But she found this impossible. With an expression of deepest anguish she caught at his wrist, and then facing us, murmured in failing tones:
"He might. I have helped him lately a great deal with his letter-writing. Must I read it _here_?"
In this last question and her manner of uttering it there was an appeal which almost took the form of prayer. But it failed to produce any effect upon the coroner, favourably as he seemed disposed to regard her. With some bluntness, I had almost said harshness, he answered her with a peremptory:
"Yes, miss, _here_."
She was not prepared for this refusal, and her eyes, full of entreaty, flashed from one face to another till they settled again on the coroner.
"I cannot," she protested. "Spare me! I do not seem to have full use of my faculties. My head swims--I cannot see--let me take it to the light over there--I am a nervous girl."
She had gradually drawn herself away from Leighton. The envelope which had been given her was trembling in her hand, and her eyes, wandering from George to Alfred, seemed to pray for some encouragement they were powerless to give. "I ought to be allowed the right to read the last words of one so dearly loved without feeling myself under the eyes of--of strangers," she finally declared with a certain pitiful access of hauteur certainly not natural to one of her manifestly generous temperament.

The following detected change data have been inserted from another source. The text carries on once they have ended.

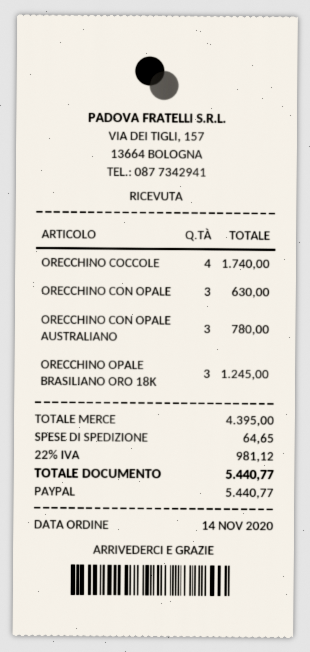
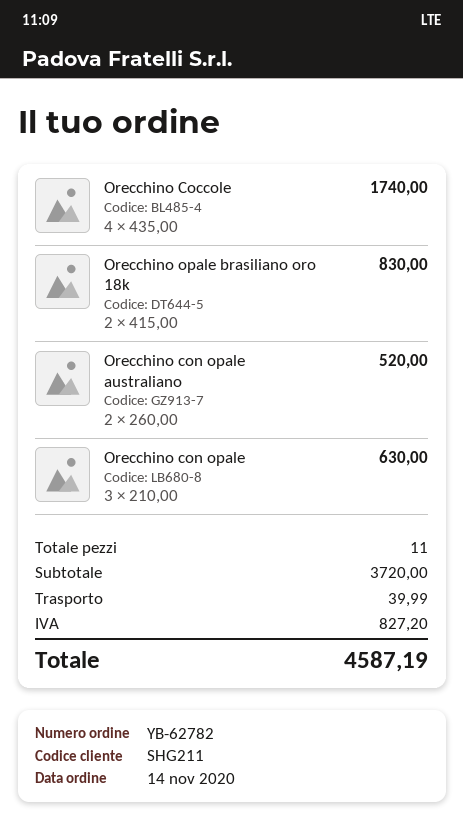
ORECCHINO CON OPALE AUSTRALIANO: 3 for 780.00 -> 2 for 520.00
ORECCHINO OPALE BRASILIANO ORO 18K: 3 for 1245.00 -> 2 for 830.00
subtotal: 4395.00 -> 3720.00
shipping: 64.65 -> 39.99
tax: 981.12 -> 827.20
total: 5440.77 -> 4587.19

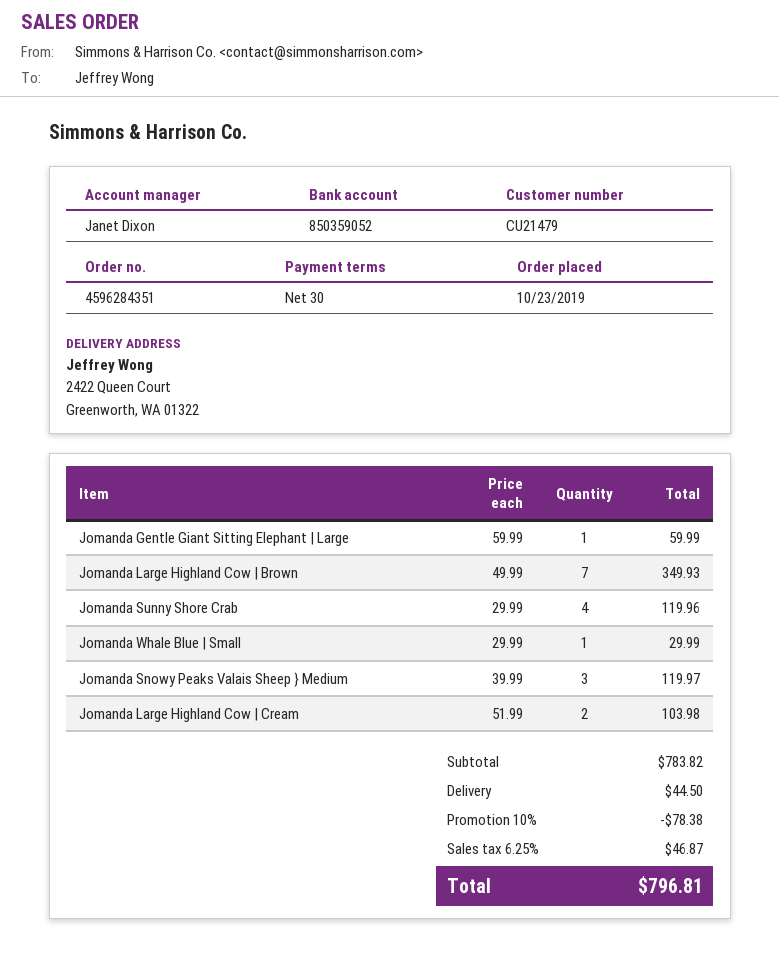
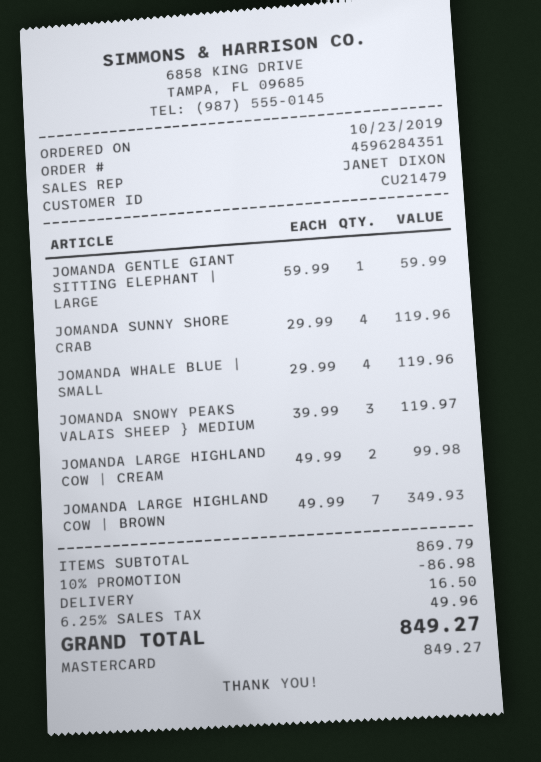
Jomanda Whale Blue | Small: 1 x 29.99 = 29.99 -> 4 x 29.99 = 119.96
Jomanda Large Highland Cow | Cream: 2 x 51.99 = 103.98 -> 2 x 49.99 = 99.98
subtotal: 783.82 -> 869.79
discount: 10% = 78.38 -> 10% = 86.98
shipping: 44.50 -> 16.50
tax: 6.25% = 46.87 -> 6.25% = 49.96
total: 796.81 -> 849.27

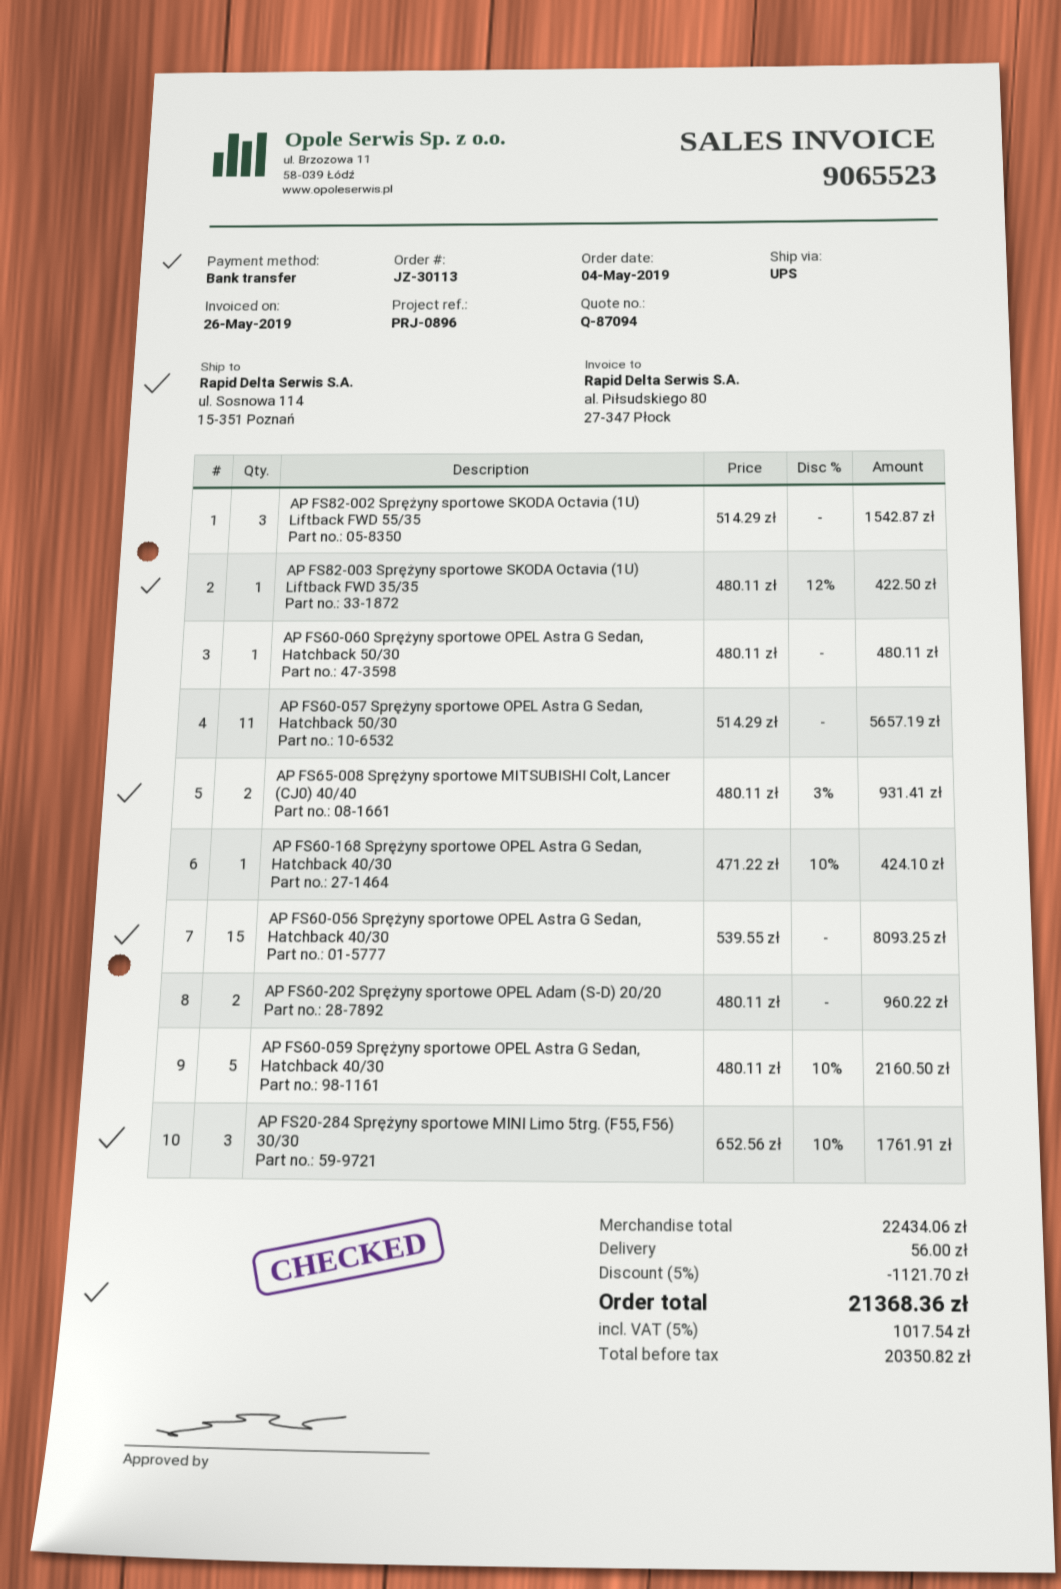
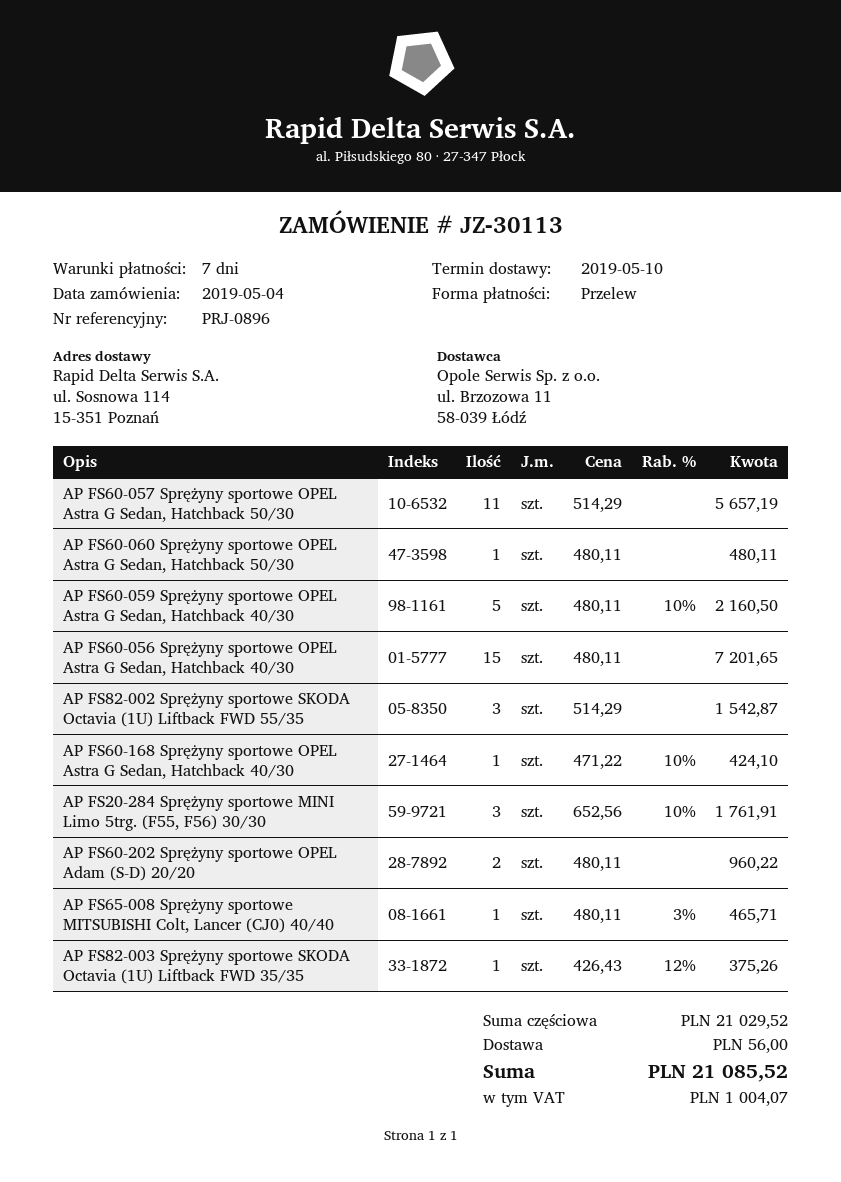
AP FS82-003 Sprężyny sportowe SKODA Octavia (1U) Liftback FWD 35/35: 1 x 480.11 - 12% = 422.50 -> 1 x 426.43 - 12% = 375.26
AP FS65-008 Sprężyny sportowe MITSUBISHI Colt, Lancer (CJ0) 40/40: 2 x 480.11 - 3% = 931.41 -> 1 x 480.11 - 3% = 465.71
AP FS60-056 Sprężyny sportowe OPEL Astra G Sedan, Hatchback 40/30: 15 x 539.55 = 8093.25 -> 15 x 480.11 = 7201.65
subtotal: 22434.06 -> 21029.52
discount: 5% = 1121.70 -> none
tax: 1017.54 -> 1004.07
total: 21368.36 -> 21085.52

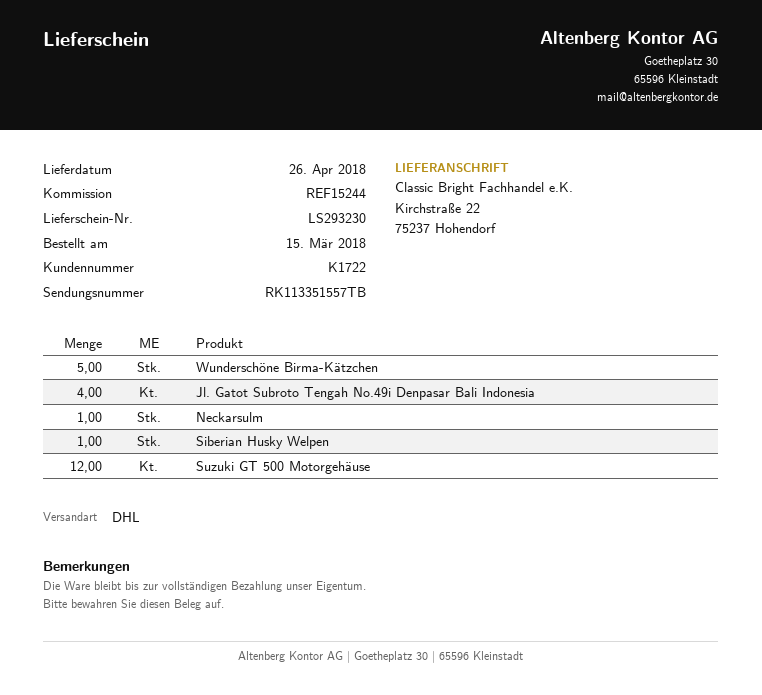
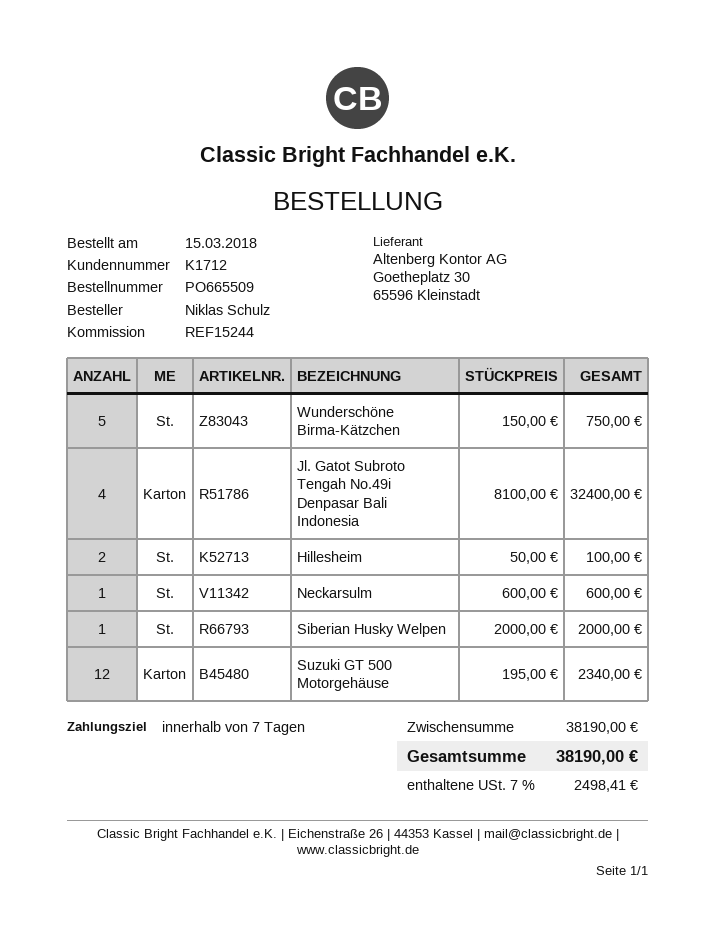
customer number: K1722 -> K1712
Hillesheim: none -> 2

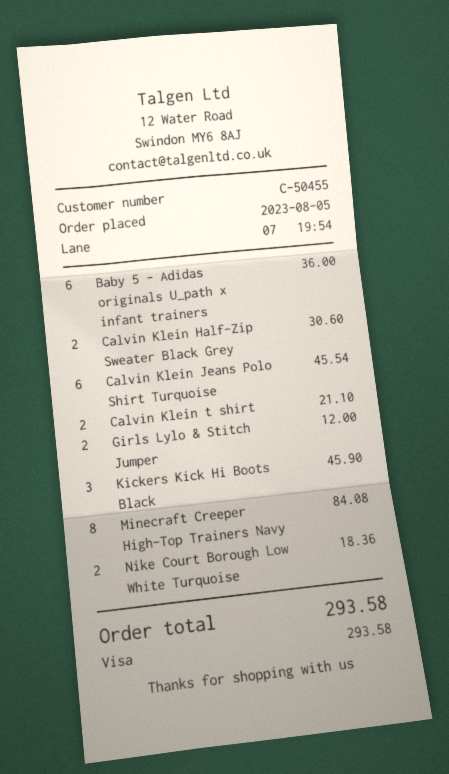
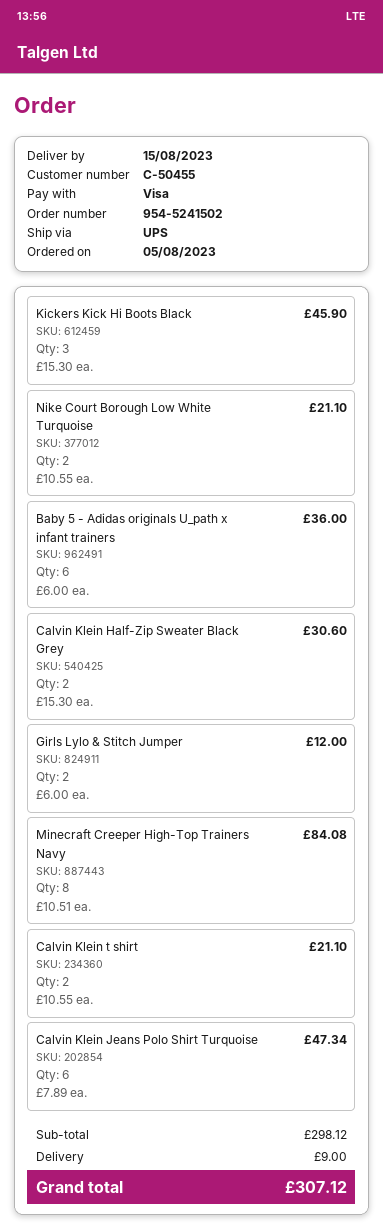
Calvin Klein Jeans Polo Shirt Turquoise: 6 for 45.54 -> 6 for 47.34
Nike Court Borough Low White Turquoise: 2 for 18.36 -> 2 for 21.10
shipping: none -> 9.00
total: 293.58 -> 307.12

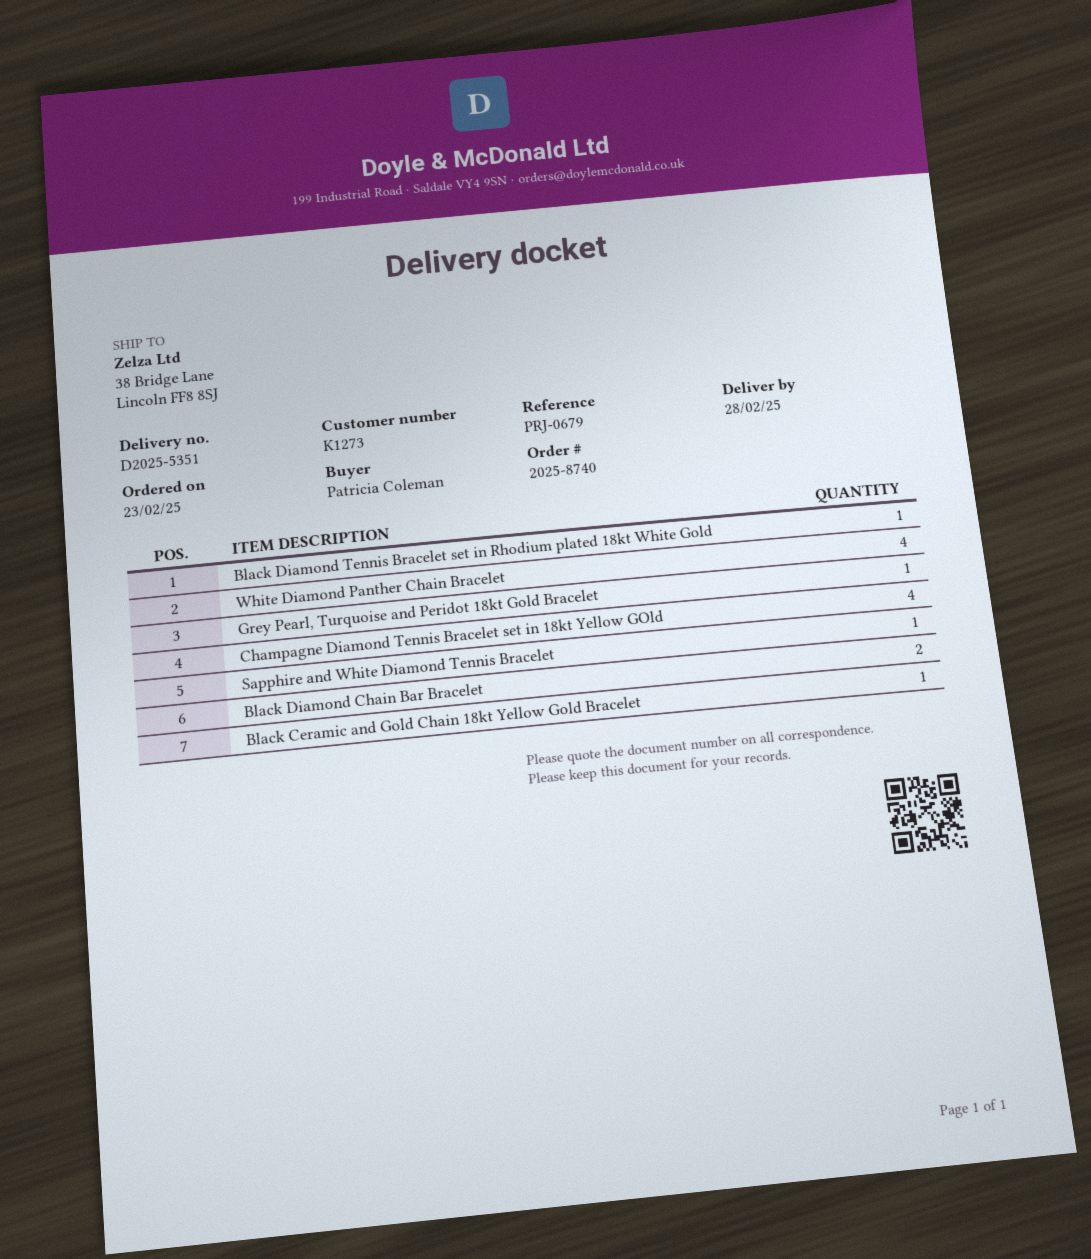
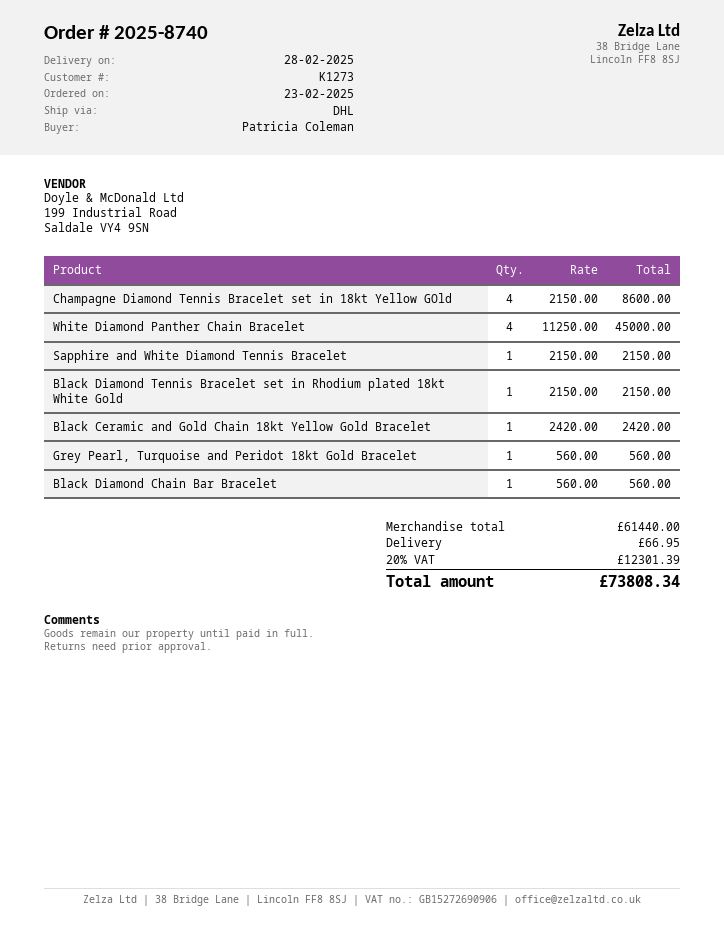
Black Diamond Chain Bar Bracelet: 2 -> 1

Was the shaft meant for me? I did not think so, but, in recognition of the hint conveyed, I stepped back and had almost reached the door when I heard the coroner say:
"If the words you find there have reference solely to your own interests, Miss Meredith, you will be allowed to read them in privacy.
But if they refer in any way to the interests of the man who wrote it, you will yourself desire to read his words aloud, as the manner and meaning of his death is a mystery which you as well as all the other members of his household must desire to see immediately cleared up."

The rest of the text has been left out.